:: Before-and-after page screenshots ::
- Opening Delimiter -

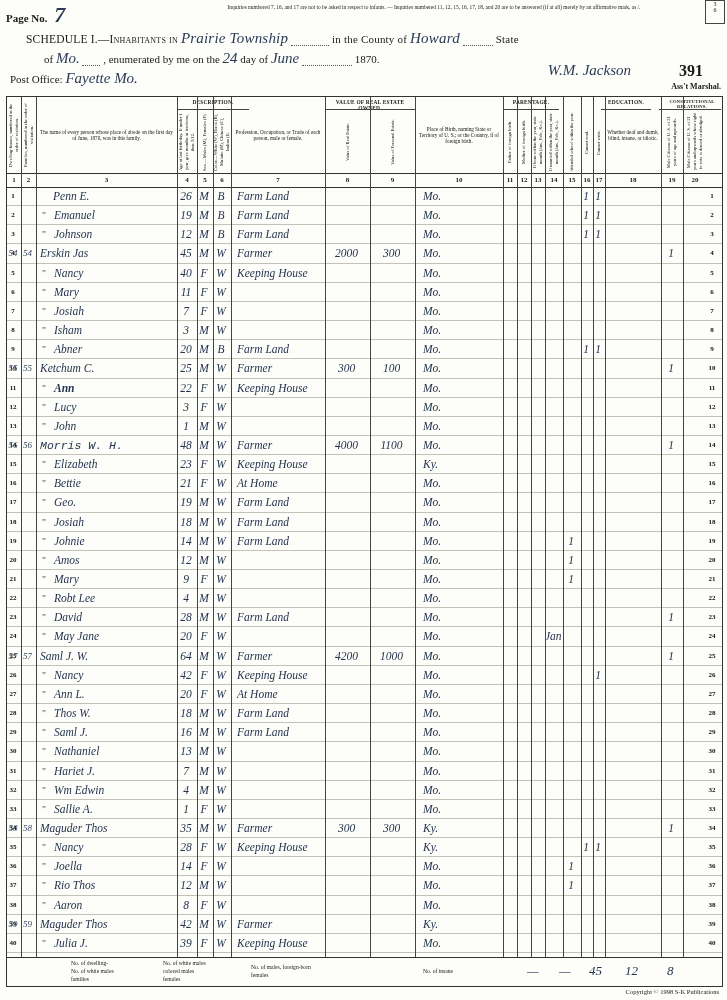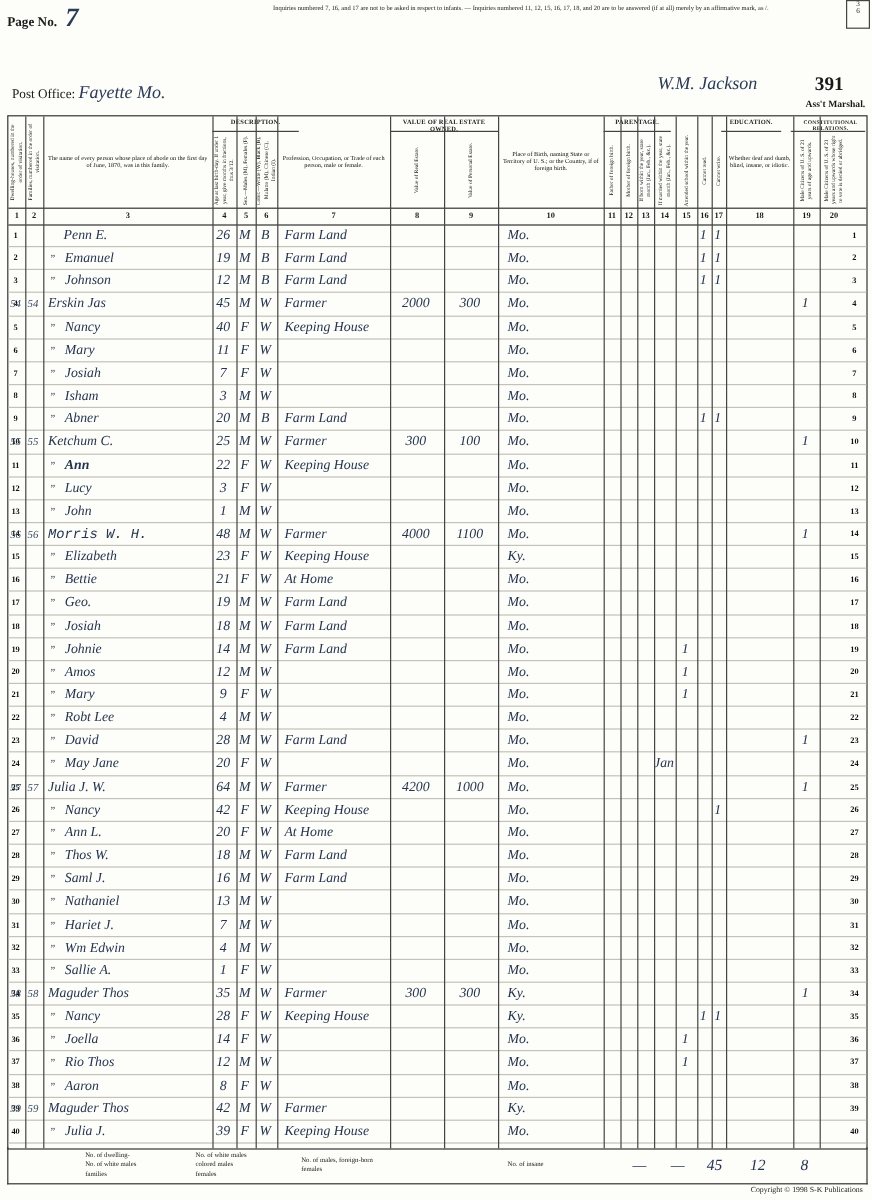"SCHEDULE I.—Inhabitants in Prairie" div.schedline { html: none -> <div> <span>SCHEDULE I.—Inhabitants in</span> <span>Prairie Township</span> <span>&nbsp;</span> <span>in the County of</span> <span>Howard</span> <span>&nbsp;</span> <span>State</span> </div> }
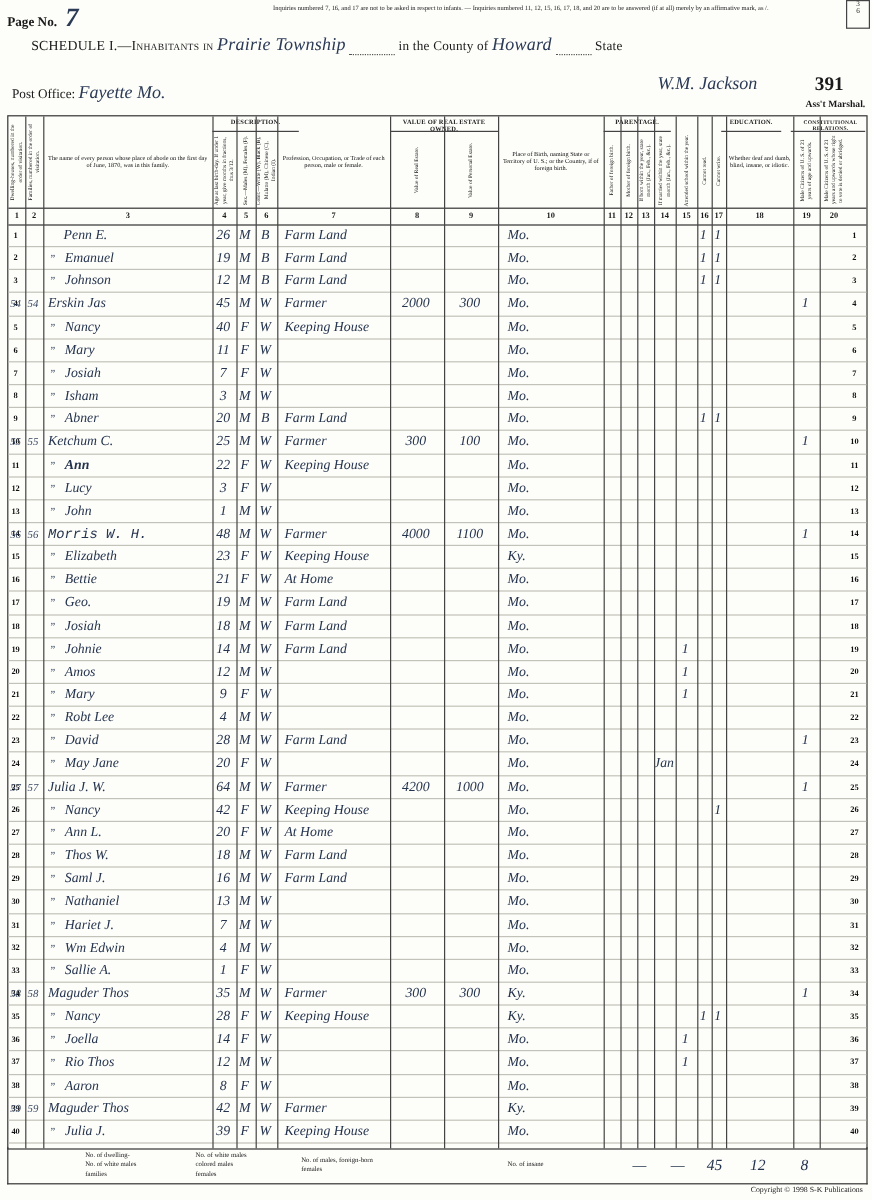"of Mo. , enumerated by" div.line2 { html: none -> <div> <span>of</span> <span>Mo.</span> <span>&nbsp;</span> <span>, enumerated by me on the</span> <span>24</span> <span>day of</span> <span>June</span> <span>&nbsp;</span> <span>1870.</span> </div> }
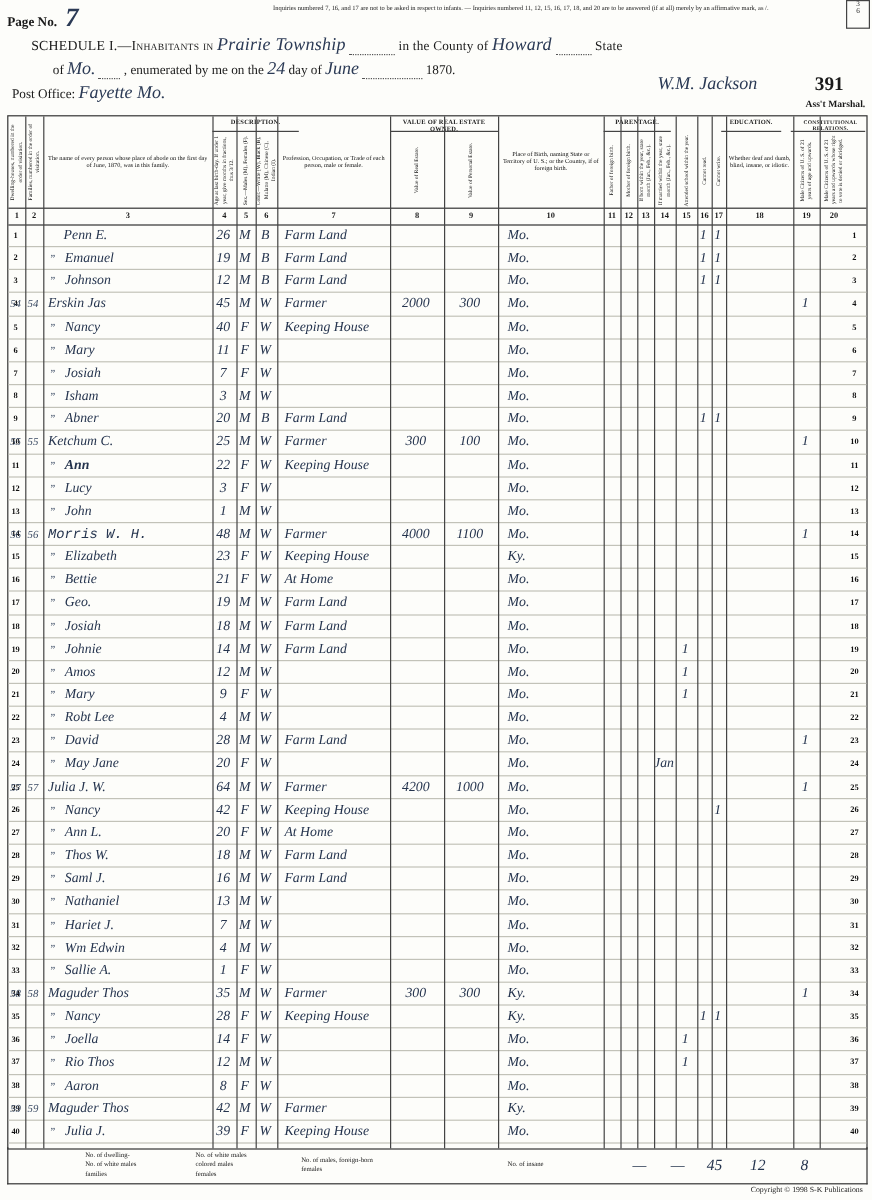"Julia J. W." div.cellink { text: Julia -> Saml }
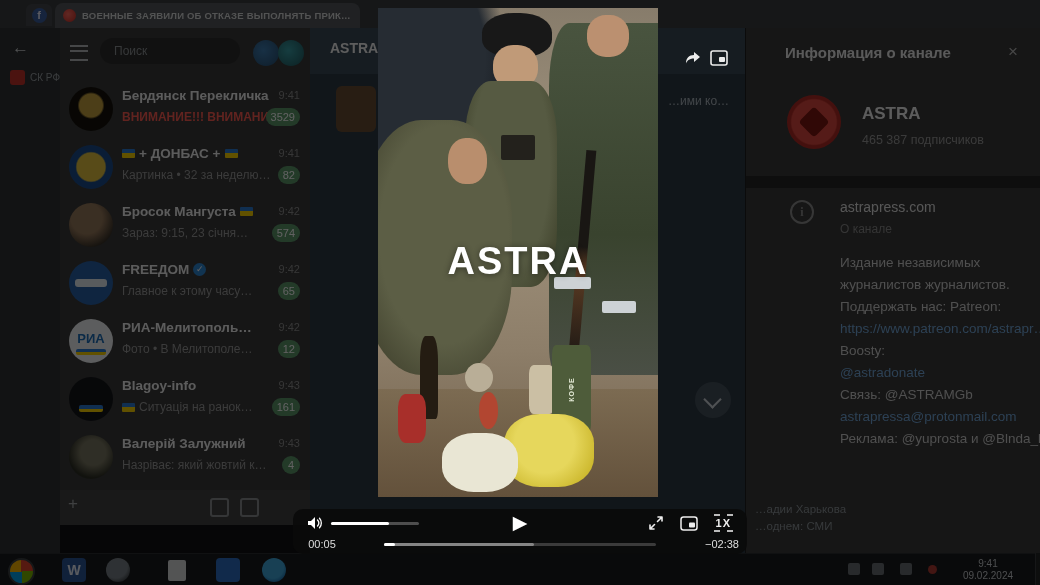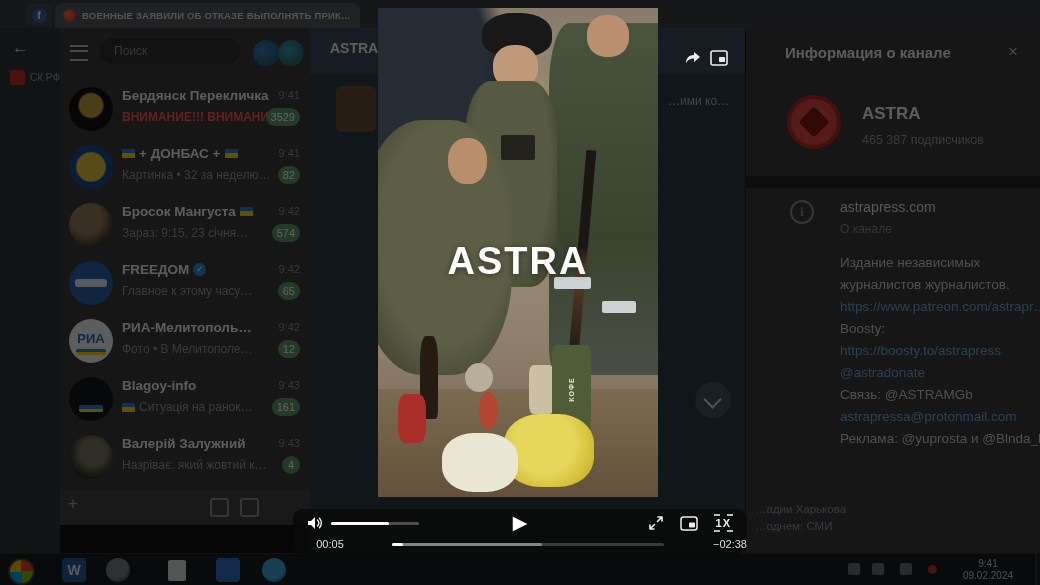"Поддержать нас: Patreon:" span { html: none -> <span>Поддержать нас: Patreon:</span> }
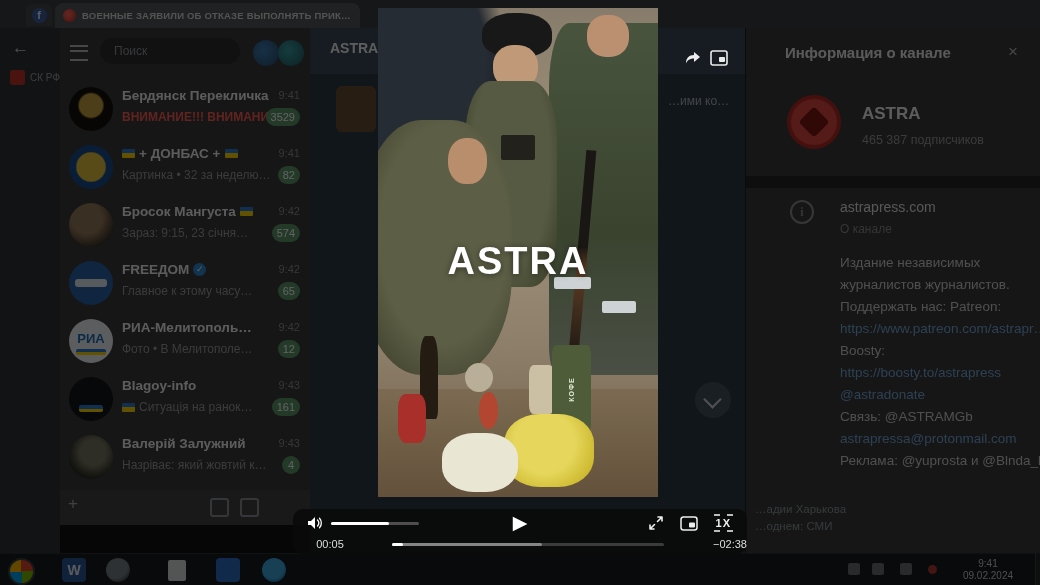"https://boosty.to/astrapress" span.lnk { html: <span>https://boosty.to/astrapress</span> -> none }
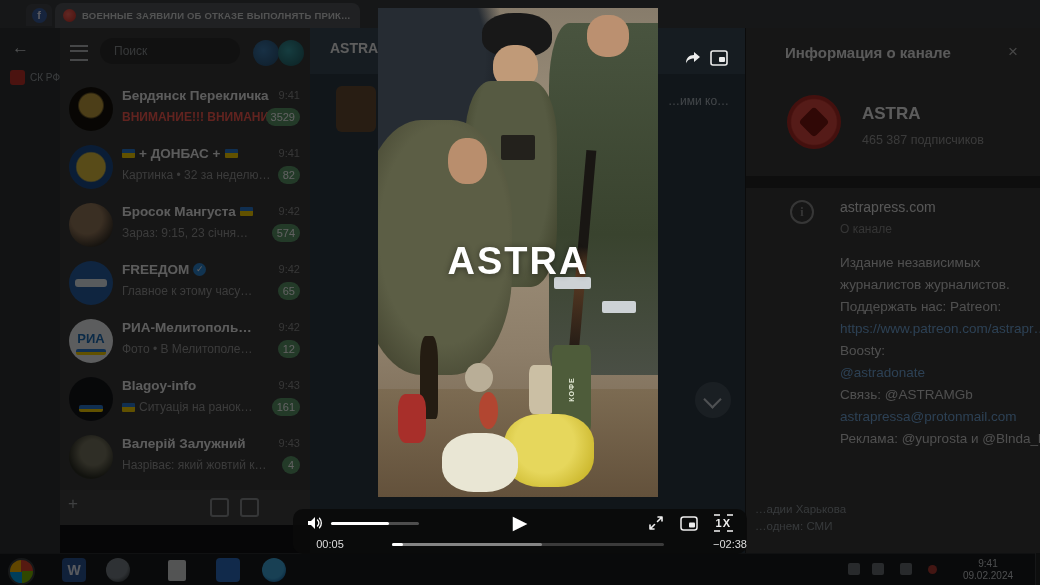"00:05" .prow2 { left: 12px -> 4px }
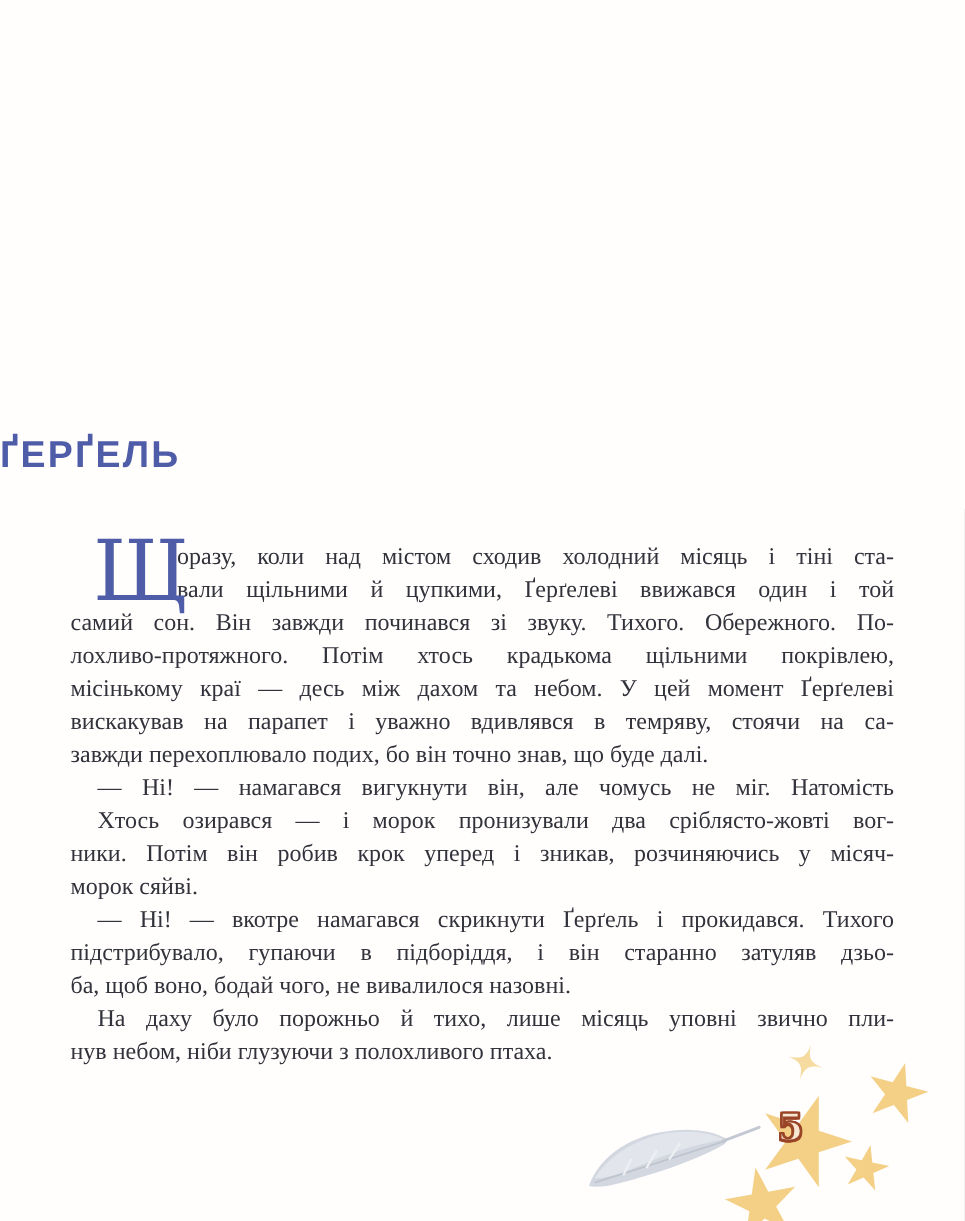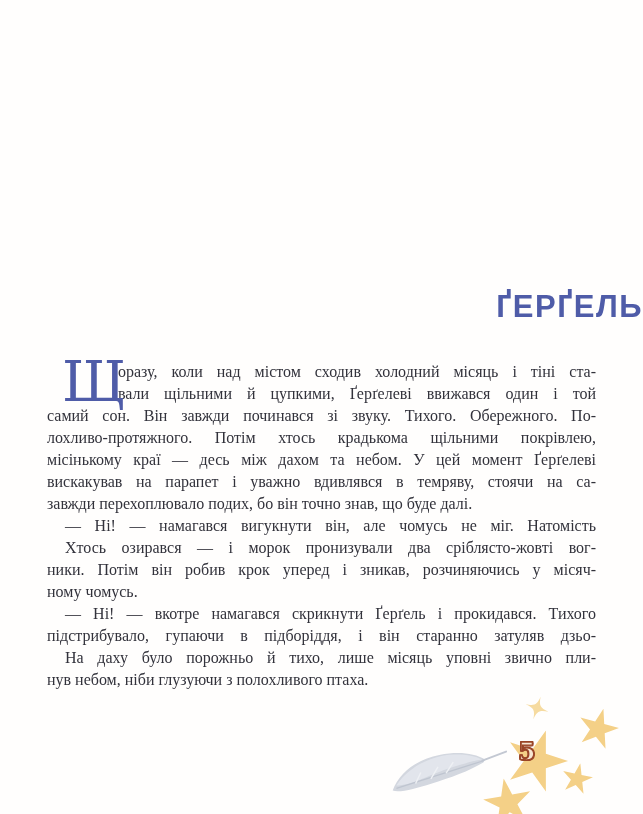"ҐЕРҐЕЛЬ" .chapter-title { font-size: 31px -> 25px; text-align: right -> left }
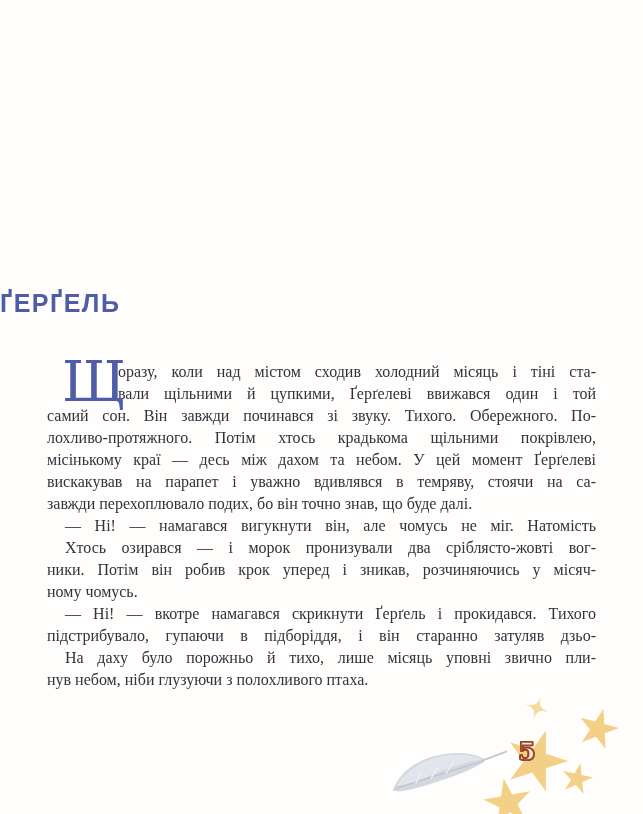"ному чомусь." div.line { text: ному чомусь -> морок сяйві }
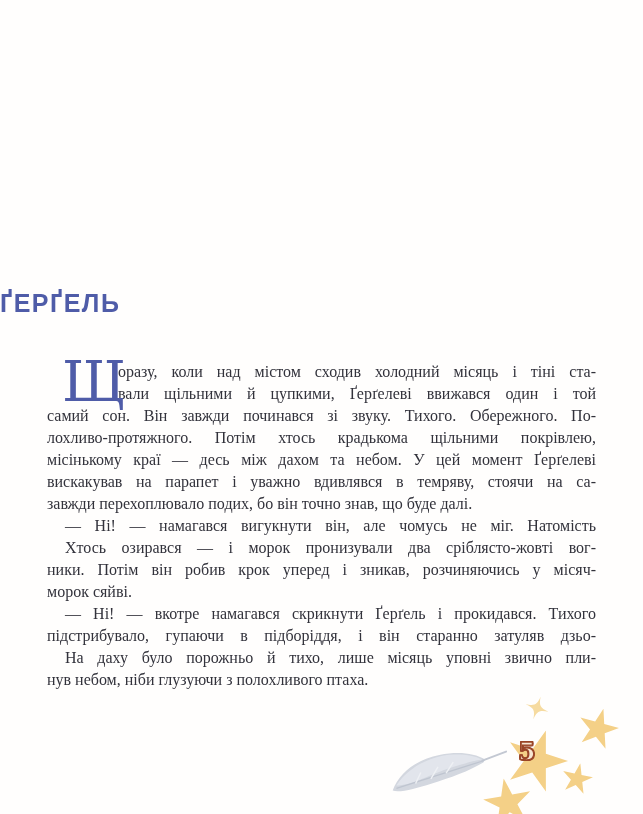"ба, щоб воно, бодай чого," div.line { html: none -> <div>ба, щоб воно, бодай чого, не вивалилося назовні.</div> }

- Closing Delimiter -

:: Work required ::
Repeat the lines above, starting at the first and stopping after the line that holds "text: ному чомусь", with the pictures left out.

:: Response ::
"SCHEDULE I.—Inhabitants in Prairie" div.schedline { html: none -> <div> <span>SCHEDULE I.—Inhabitants in</span> <span>Prairie Township</span> <span>&nbsp;</span> <span>in the County of</span> <span>Howard</span> <span>&nbsp;</span> <span>State</span> </div> }
"of Mo. , enumerated by" div.line2 { html: none -> <div> <span>of</span> <span>Mo.</span> <span>&nbsp;</span> <span>, enumerated by me on the</span> <span>24</span> <span>day of</span> <span>June</span> <span>&nbsp;</span> <span>1870.</span> </div> }
"Julia J. W." div.cellink { text: Julia -> Saml }
"Поддержать нас: Patreon:" span { html: none -> <span>Поддержать нас: Patreon:</span> }
"https://boosty.to/astrapress" span.lnk { html: <span>https://boosty.to/astrapress</span> -> none }
"00:05" .prow2 { left: 12px -> 4px }
"ҐЕРҐЕЛЬ" .chapter-title { font-size: 31px -> 25px; text-align: right -> left }
"ному чомусь." div.line { text: ному чомусь -> морок сяйві }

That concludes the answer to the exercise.